Executive Committee.  The present members of the Executive Committee are Directors Drummond, Manganello and Michas. The Executive Committee is empowered to act for the full board during intervals between board meetings when telephonic meetings cannot reasonably be arranged, with the exception of certain matters that by law may not be delegated. The Executive Committee did not meet during 2011.

Executive Sessions.  The non-employee directors meet in executive sessions without the presence of any corporate officer or member of management in conjunction with regular meetings of the board. Lead Director Michas is the current presiding director. Interested parties can make concerns known directly to the non-management directors on-line at www.mysafeworkplace.com or by toll-free call to 1-800-461-9330.

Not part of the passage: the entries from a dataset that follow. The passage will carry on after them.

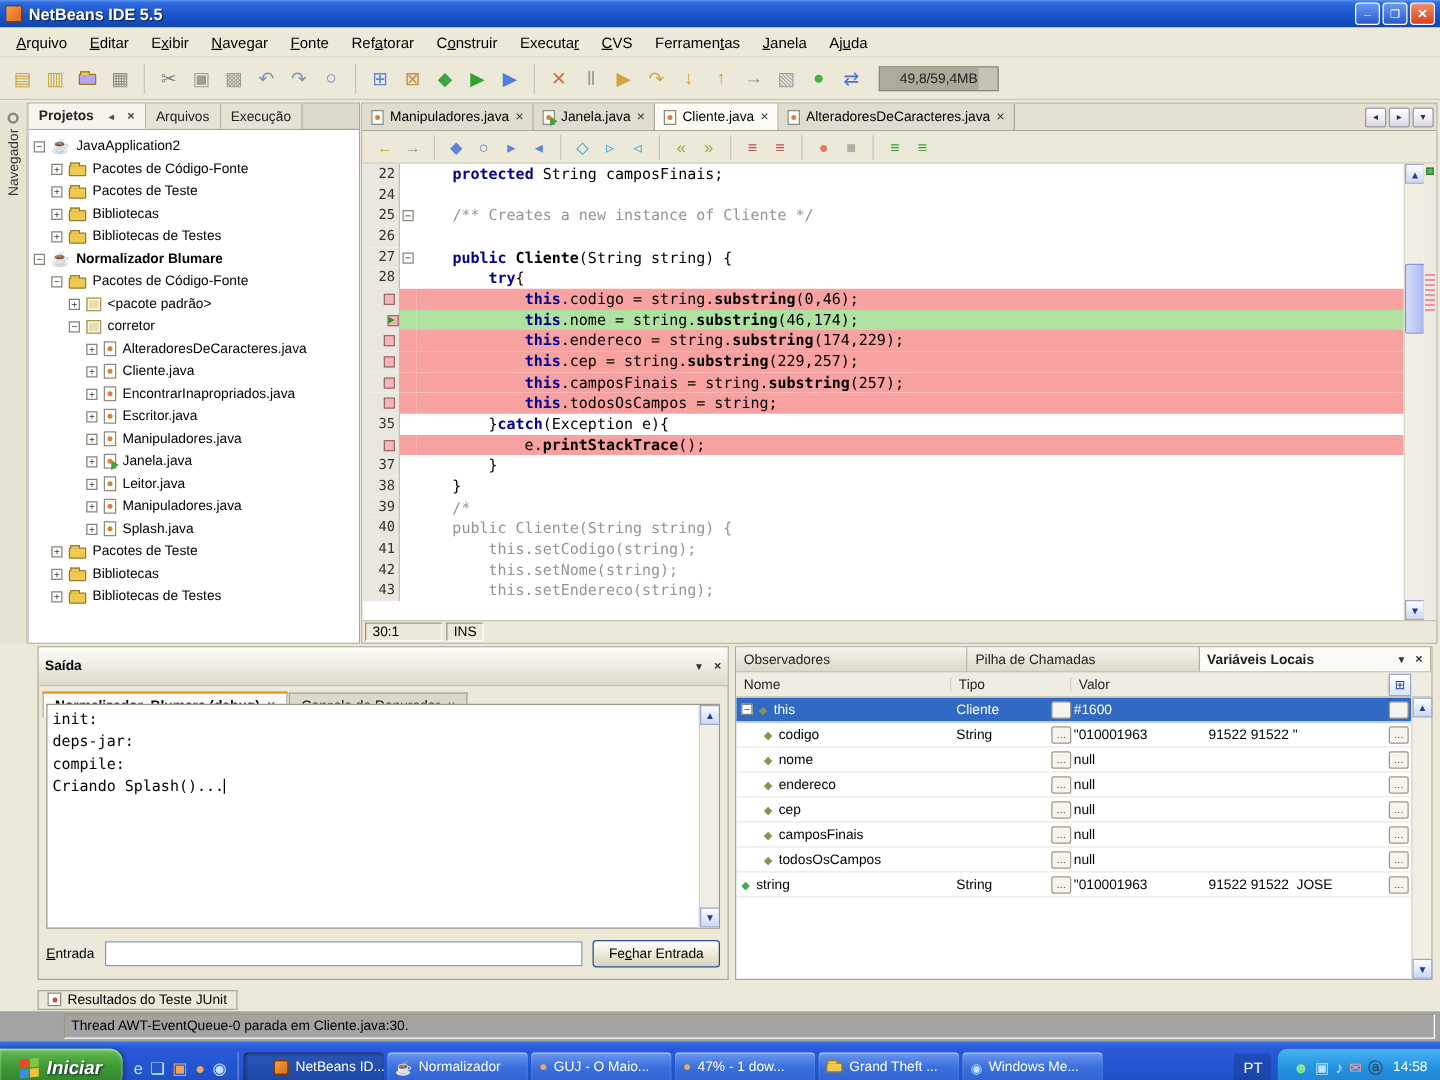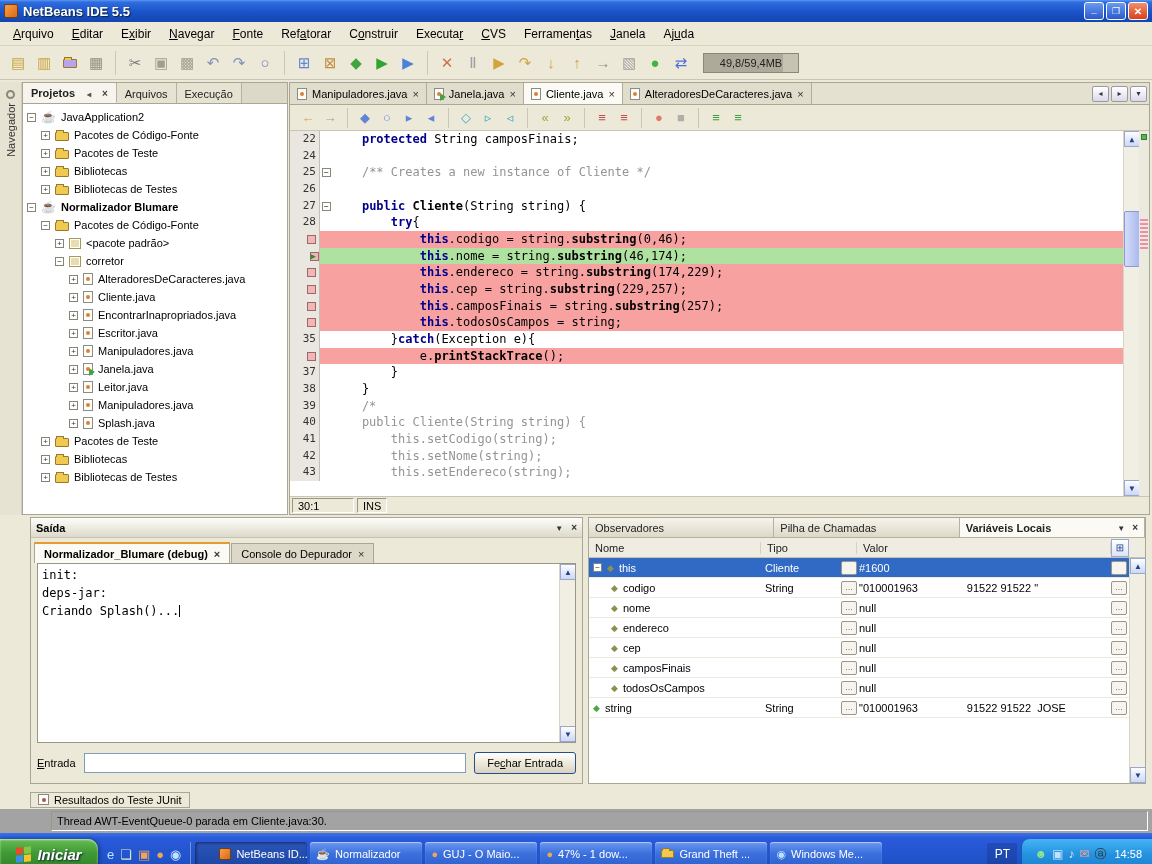--- a/index.html
+++ b/index.html
@@ -90,21 +90,21 @@
   #estripe .ok{position:absolute;top:3px;left:2px;width:6px;height:6px;background:#5ab45a;border:1px solid #2f7f2f;}
   #estripe .marks{position:absolute;top:88px;left:1px;width:8px;height:32px;
     background:repeating-linear-gradient(180deg,#f08fa8 0 2px,transparent 2px 4px);}
   #estatus{position:absolute;left:0;right:0;bottom:0;height:18px;background:#ece9d8;border-top:1px solid #c9c6b6;display:flex;gap:3px;padding:1px 2px;}
   .scell{border:1px solid;border-color:#9a9788 #fff #fff #9a9788;padding:0 5px;line-height:14px;font-size:11px;background:#ece9d8;}
   .scell.pos{width:62px;}
 
   
   #bottom{position:absolute;top:517px;left:0;right:0;height:271px;}
   #outputwin{position:absolute;left:30px;width:553px;top:0;bottom:4px;border:1px solid #a9a695;background:#ece9d8;}
-  .whead{height:20px;display:flex;align-items:center;padding:0 5px;background:linear-gradient(#fdfdfa,#dddaca);border-bottom:1px solid #c5c2b2;}
+  .whead{height:31px;display:flex;align-items:center;padding:0 5px;background:linear-gradient(#fdfdfa,#dddaca);border-bottom:1px solid #c5c2b2;}
   .whead .wtitle{font-weight:bold;}
   .whead .wctrl{margin-left:auto;display:flex;gap:8px;color:#333;font-size:10px;}
   .wc-filter::before{content:"▼";font-size:8px;}
   .wc-x::before{content:"×";font-weight:bold;}
   .otabs{height:25px;display:flex;align-items:flex-end;padding-left:3px;gap:1px;}
   .otab{padding:4px 9px 3px;border:1px solid #a9a695;border-bottom:none;background:#ddd9c8;display:flex;gap:6px;align-items:center;}
   .otab.active{background:#fbfaf5;border-top:2px solid #e89a2f;font-weight:bold;}
   .oarea{position:absolute;top:45px;left:6px;right:6px;bottom:40px;background:#fff;border:1px solid #9a9788;overflow:hidden;}
   .olines{position:absolute;top:2px;left:4px;right:20px;font-family:"DejaVu Sans Mono","Liberation Mono",monospace;font-size:12px;}
   .oline{height:18px;line-height:18px;white-space:pre;}
@@ -697,20 +697,21 @@
           </div>
           <div class="otab">
             <span>Console do Depurador</span>
             <span class="tclose"></span>
           </div>
         </div>
       <div class="oarea">
         <div class="olines">
             <div class="oline">init:</div>
             <div class="oline">deps-jar:</div>
+            <div class="oline">compile:</div>
             <div class="oline">Criando Splash()...<span class="caret"></span></div>
           </div>
         <div class="osb">
           <span class="sa up"></span>
           <span class="sa down"></span>
         </div>
       </div>
       <div class="entrada">
         <span id="entrada-label"><u>E</u>ntrada</span>
         <input id="entrada-input" value="" style="">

Certain Relationships and Related Transactions, and Director Independence

The Company has adopted a written policy concerning Related Party Transactions under which the CEO is responsible for review, disapproval or approval or ratification of any Related Person Transactions in which an Executive Officer or Immediate Family Member of an Executive Officer (in either case, other than the CEO) has a material interest, and the Corporate Governance Committee is responsible for review, disapproval or approval or ratification of any Related Person Transactions in which a director, nominee for director or the CEO or Immediate Family Member of any of them has a material interest


REPORT OF THE BORGWARNER INC. AUDIT COMMITTEE

Management of your Company is responsible for the preparation, presentation and integrity of your Company's consolidated financial statements and for the effectiveness of internal control over financial reporting. Management and the Company's internal auditing department are responsible for maintaining its accounting and financial reporting principles and internal controls and procedures designed to maintain compliance with accounting standards and applicable laws and regulations. PricewaterhouseCoopers LLP (“PwC”) was the independent registered public accounting firm for the Company in 2011 and was responsible for performing independent audits of your Company's consolidated financial statements and of the design and effectiveness of internal controls over financial reporting, and expressing an opinion on (1) the conformity of the financial statements with accounting principles, generally accepted in the United States of America (“GAAP”) and (2) the effectiveness of internal control over financial reporting based on criteria established in Internal Control - Integrated Framework issued by the Committee of Sponsoring Organizations of the Treadway Commission (COSO). The Audit Committee is responsible for the appointment, oversight, compensation and retention of the independent registered public accounting firm.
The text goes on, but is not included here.